Aim of the task:
Using the records below, copy exactly the part that opens with the line holding "2016-03-30 | 权益乘数: 1.90 -> 1.95" and closes with the line holding "column name: Final", minus the pictures.

(Records from a dataset)
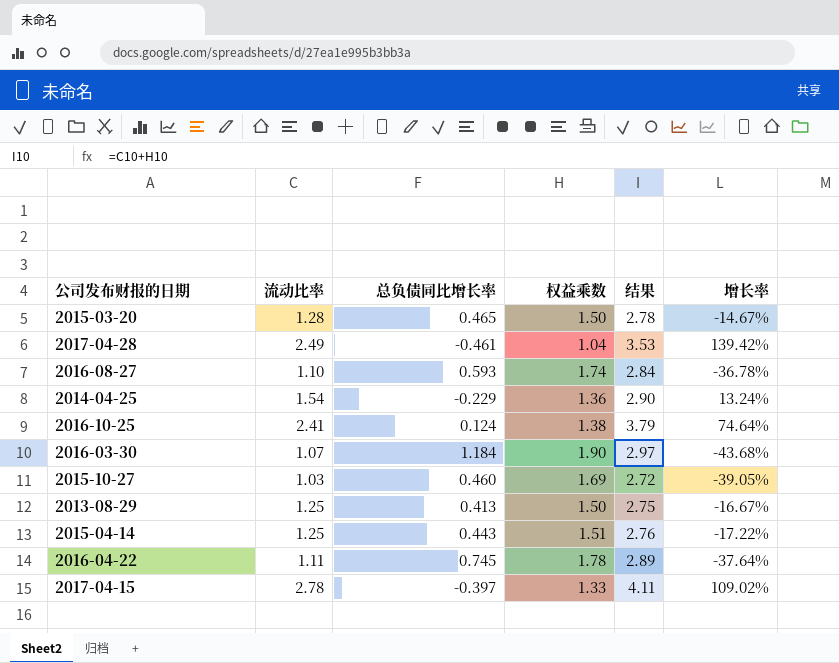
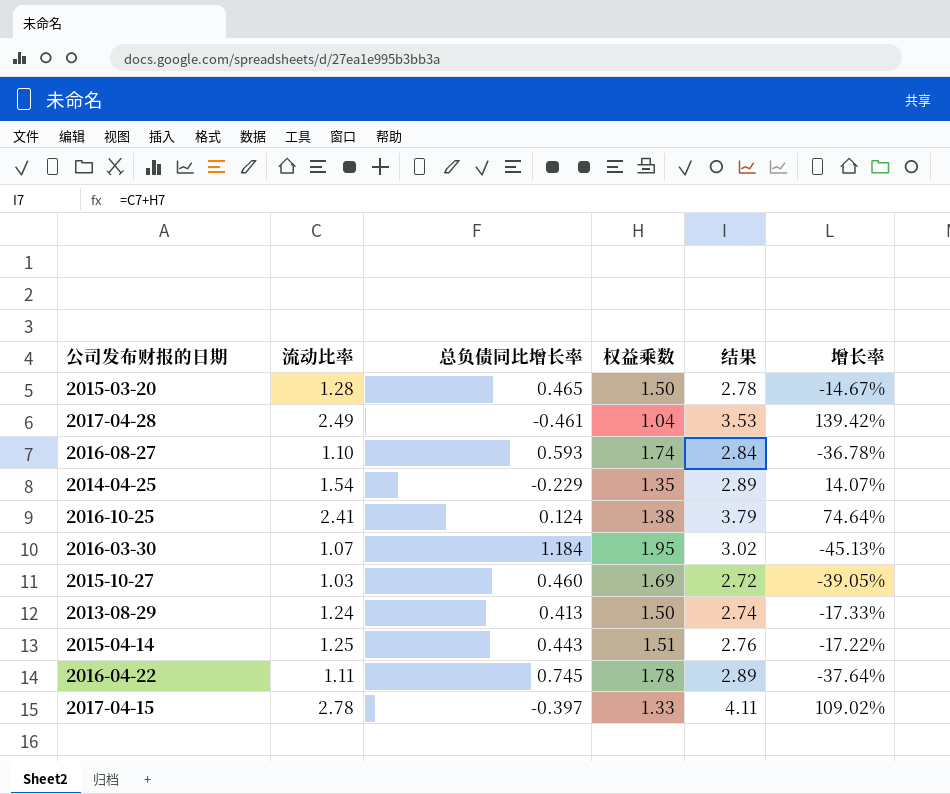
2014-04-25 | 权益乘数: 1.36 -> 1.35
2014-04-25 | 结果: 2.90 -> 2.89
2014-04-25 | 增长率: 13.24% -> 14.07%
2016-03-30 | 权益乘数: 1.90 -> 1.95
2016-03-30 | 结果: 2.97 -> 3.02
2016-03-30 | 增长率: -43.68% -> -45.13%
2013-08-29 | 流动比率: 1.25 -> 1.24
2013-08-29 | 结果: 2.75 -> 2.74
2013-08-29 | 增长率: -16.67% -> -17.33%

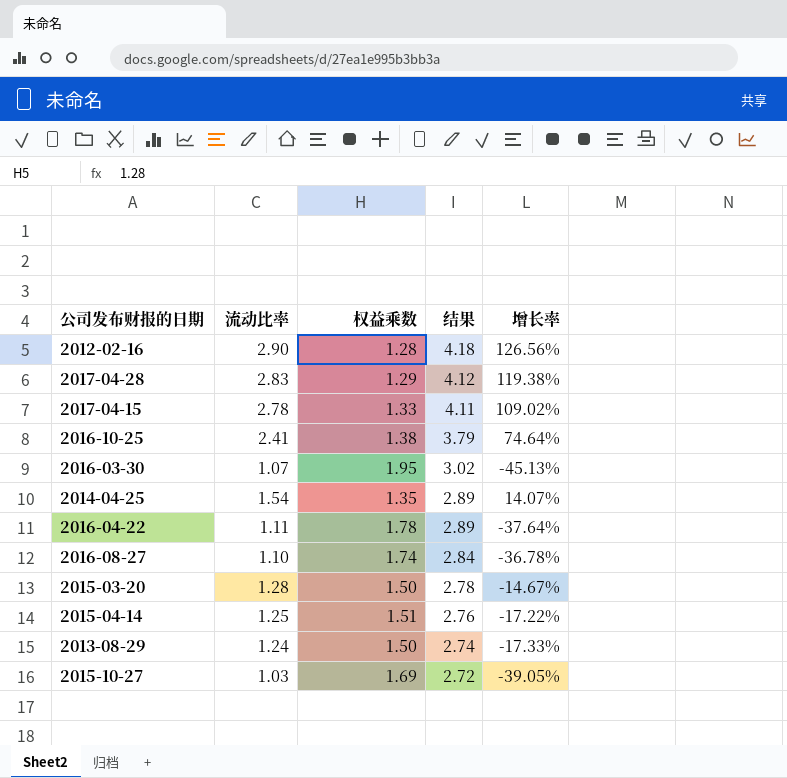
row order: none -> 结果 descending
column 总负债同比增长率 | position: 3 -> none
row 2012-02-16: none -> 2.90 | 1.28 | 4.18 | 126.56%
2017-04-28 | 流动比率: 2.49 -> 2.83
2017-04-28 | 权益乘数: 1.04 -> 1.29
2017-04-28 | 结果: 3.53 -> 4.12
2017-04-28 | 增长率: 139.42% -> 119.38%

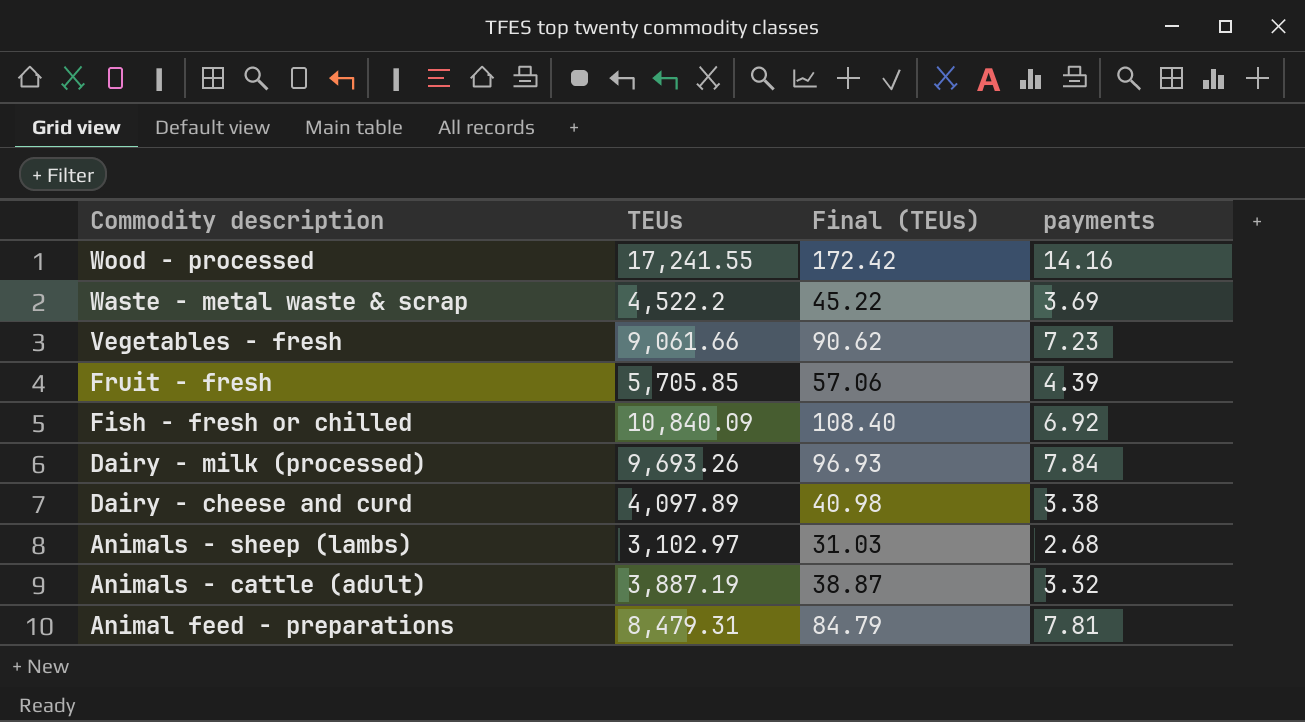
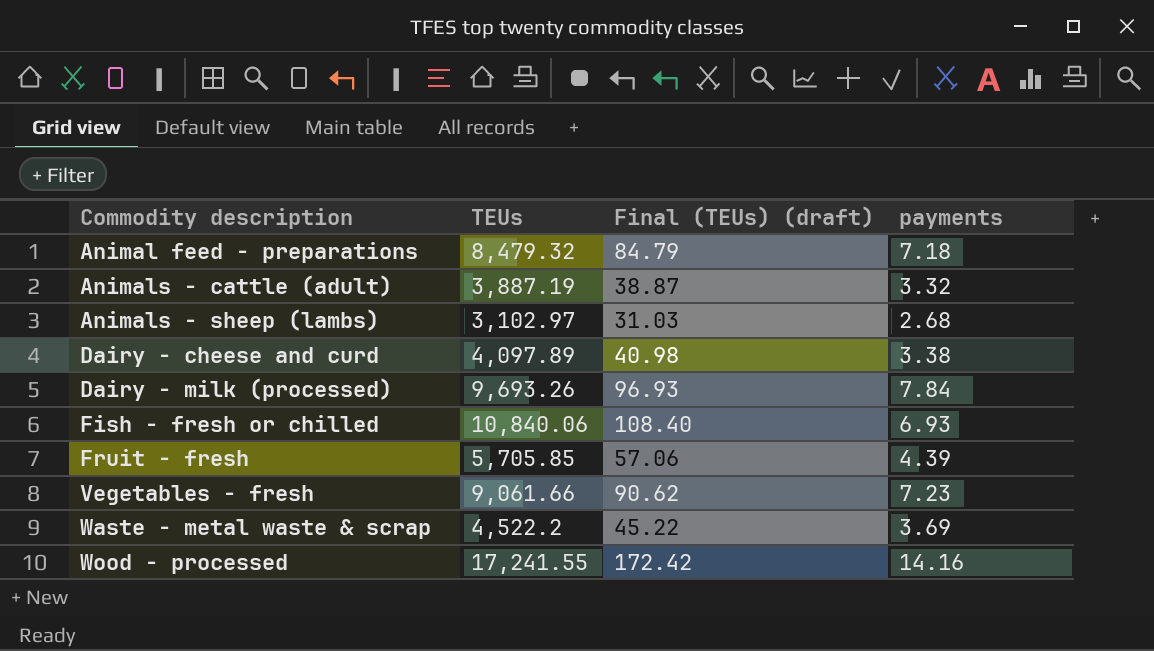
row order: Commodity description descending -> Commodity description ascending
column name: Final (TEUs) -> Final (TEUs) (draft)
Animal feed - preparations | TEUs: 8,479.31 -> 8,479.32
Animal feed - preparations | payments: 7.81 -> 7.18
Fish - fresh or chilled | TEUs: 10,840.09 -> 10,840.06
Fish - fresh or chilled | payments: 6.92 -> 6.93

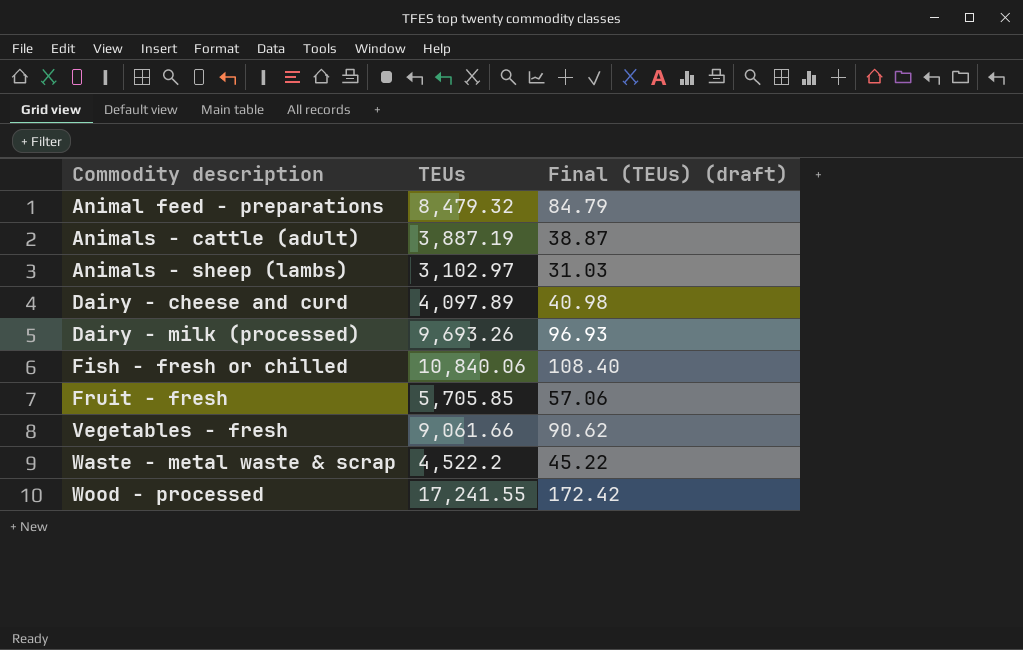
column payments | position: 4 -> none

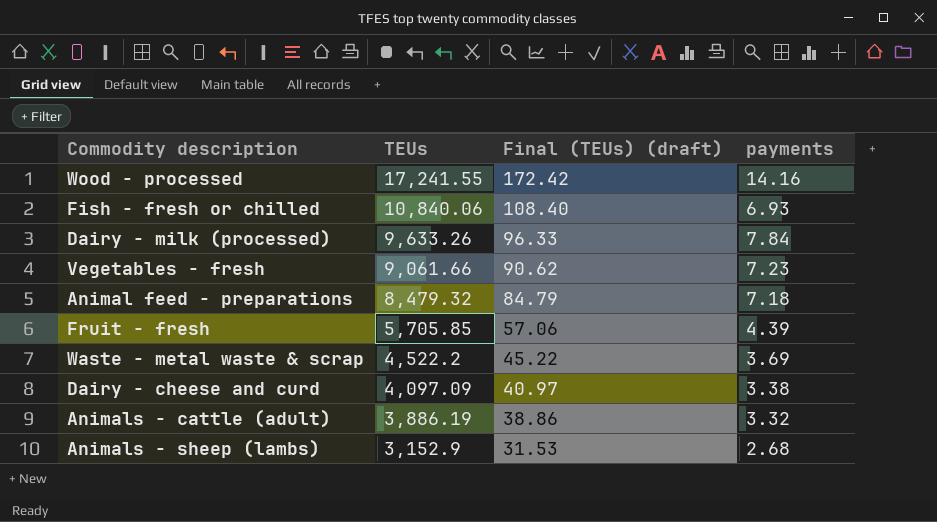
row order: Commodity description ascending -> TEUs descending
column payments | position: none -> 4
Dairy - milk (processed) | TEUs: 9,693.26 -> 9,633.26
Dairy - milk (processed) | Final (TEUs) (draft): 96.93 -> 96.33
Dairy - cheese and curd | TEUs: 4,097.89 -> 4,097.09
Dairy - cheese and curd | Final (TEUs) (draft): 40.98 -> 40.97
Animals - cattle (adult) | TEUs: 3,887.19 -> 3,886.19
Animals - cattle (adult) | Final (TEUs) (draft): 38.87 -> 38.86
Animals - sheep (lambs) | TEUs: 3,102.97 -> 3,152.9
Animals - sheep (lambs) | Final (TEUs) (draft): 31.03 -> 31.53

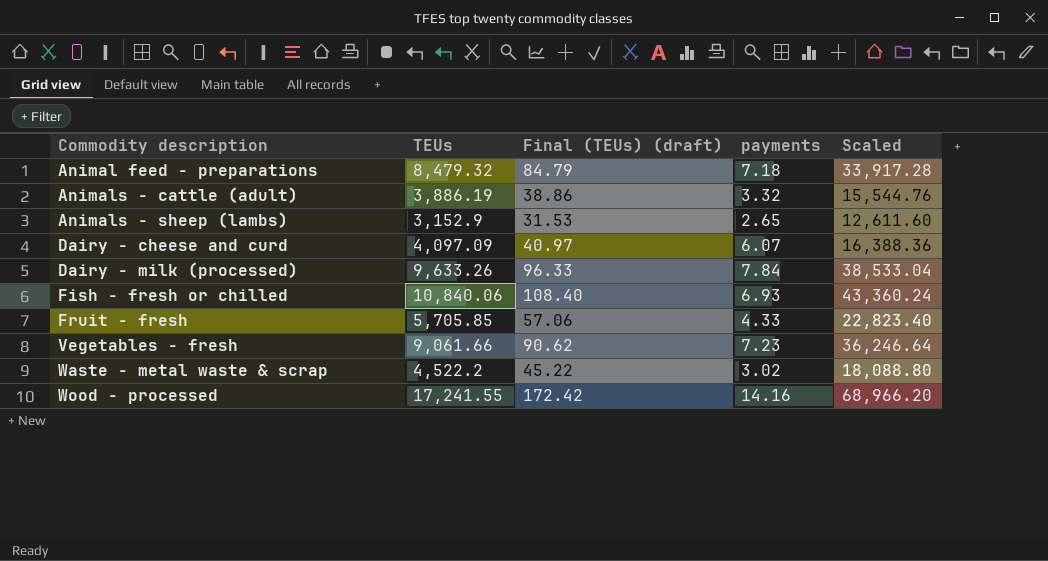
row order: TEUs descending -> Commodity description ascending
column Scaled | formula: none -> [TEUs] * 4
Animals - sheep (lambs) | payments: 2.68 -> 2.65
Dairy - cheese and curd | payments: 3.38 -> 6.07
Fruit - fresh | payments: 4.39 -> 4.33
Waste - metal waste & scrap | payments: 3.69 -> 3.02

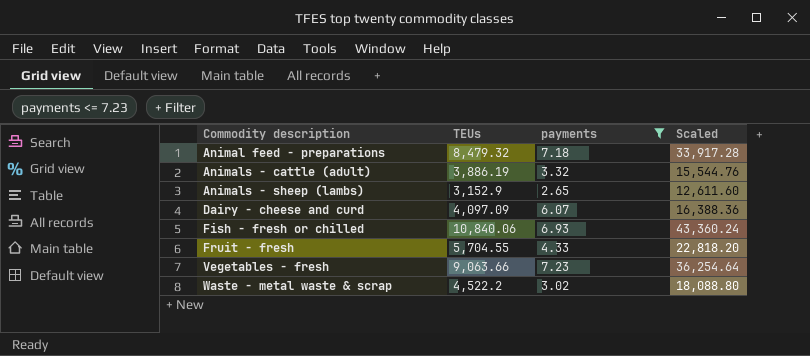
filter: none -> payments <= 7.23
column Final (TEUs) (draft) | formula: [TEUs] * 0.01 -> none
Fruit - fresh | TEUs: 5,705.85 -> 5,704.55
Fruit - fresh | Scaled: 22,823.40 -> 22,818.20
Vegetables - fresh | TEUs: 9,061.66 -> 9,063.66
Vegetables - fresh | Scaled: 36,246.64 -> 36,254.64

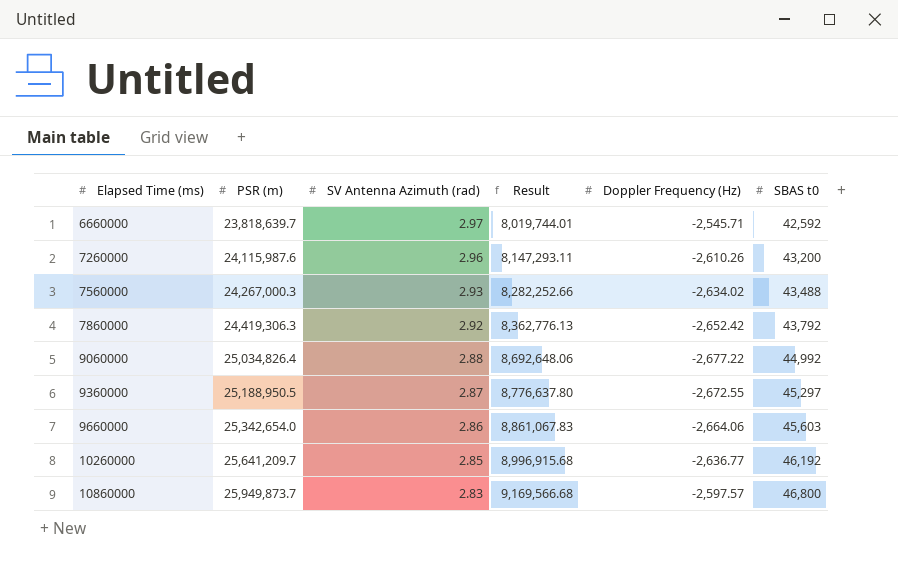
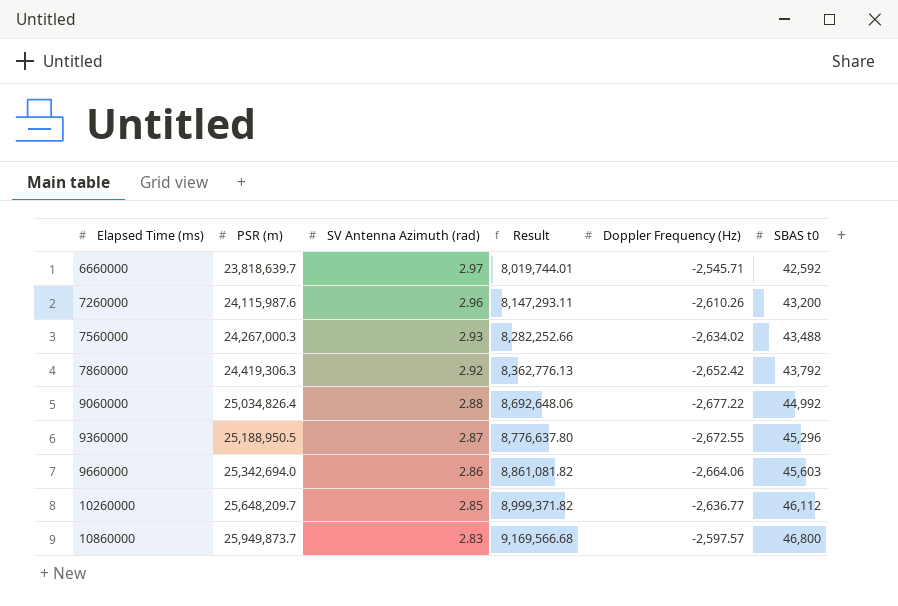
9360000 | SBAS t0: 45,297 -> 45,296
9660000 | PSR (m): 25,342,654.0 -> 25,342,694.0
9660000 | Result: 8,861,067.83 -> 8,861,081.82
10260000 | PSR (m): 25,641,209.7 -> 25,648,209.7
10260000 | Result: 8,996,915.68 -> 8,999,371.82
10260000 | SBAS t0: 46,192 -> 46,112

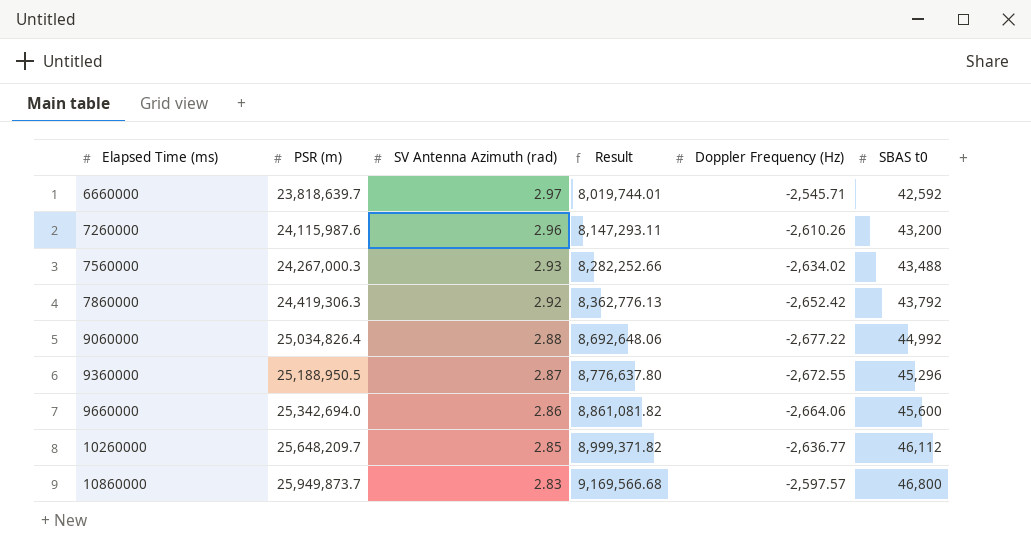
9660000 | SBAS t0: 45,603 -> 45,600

Task solution:
2016-03-30 | 权益乘数: 1.90 -> 1.95
2016-03-30 | 结果: 2.97 -> 3.02
2016-03-30 | 增长率: -43.68% -> -45.13%
2013-08-29 | 流动比率: 1.25 -> 1.24
2013-08-29 | 结果: 2.75 -> 2.74
2013-08-29 | 增长率: -16.67% -> -17.33%

row order: none -> 结果 descending
column 总负债同比增长率 | position: 3 -> none
row 2012-02-16: none -> 2.90 | 1.28 | 4.18 | 126.56%
2017-04-28 | 流动比率: 2.49 -> 2.83
2017-04-28 | 权益乘数: 1.04 -> 1.29
2017-04-28 | 结果: 3.53 -> 4.12
2017-04-28 | 增长率: 139.42% -> 119.38%

row order: Commodity description descending -> Commodity description ascending
column name: Final (TEUs) -> Final (TEUs) (draft)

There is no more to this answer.